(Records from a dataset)

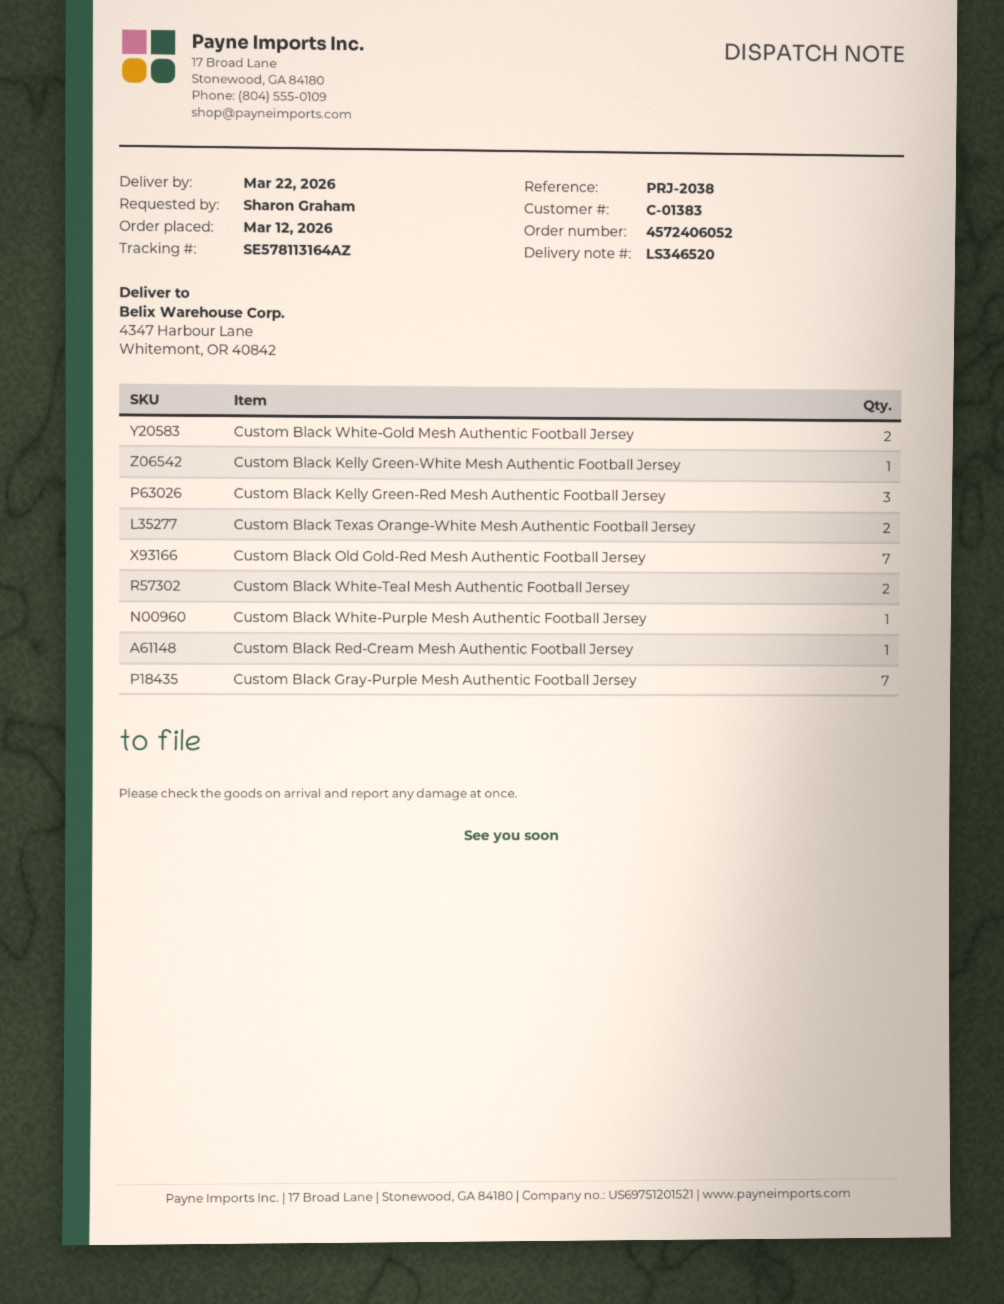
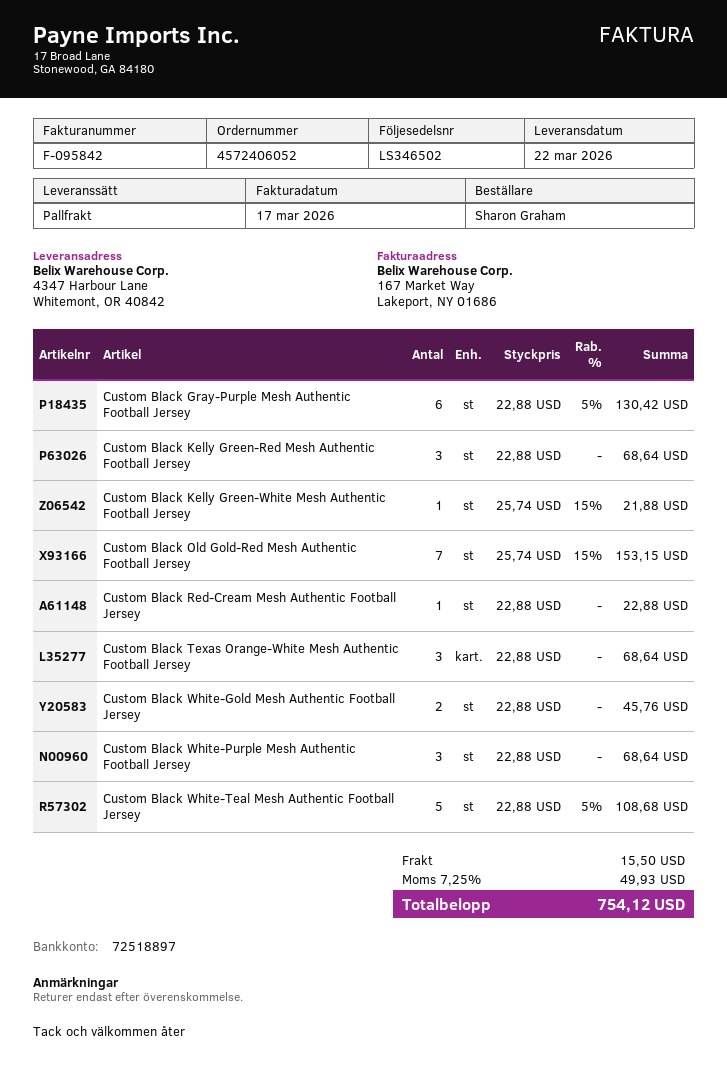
delivery note number: LS346520 -> LS346502
Custom Black Texas Orange-White Mesh Authentic Football Jersey: 2 -> 3
Custom Black White-Teal Mesh Authentic Football Jersey: 2 -> 5
Custom Black White-Purple Mesh Authentic Football Jersey: 1 -> 3
Custom Black Gray-Purple Mesh Authentic Football Jersey: 7 -> 6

Description of the task – Write out each line exactly, starting with the line that contains "Custom Black White-Purple" and stopping after the last line of the data.

Exercise response –
Custom Black White-Purple Mesh Authentic Football Jersey: 1 -> 3
Custom Black Gray-Purple Mesh Authentic Football Jersey: 7 -> 6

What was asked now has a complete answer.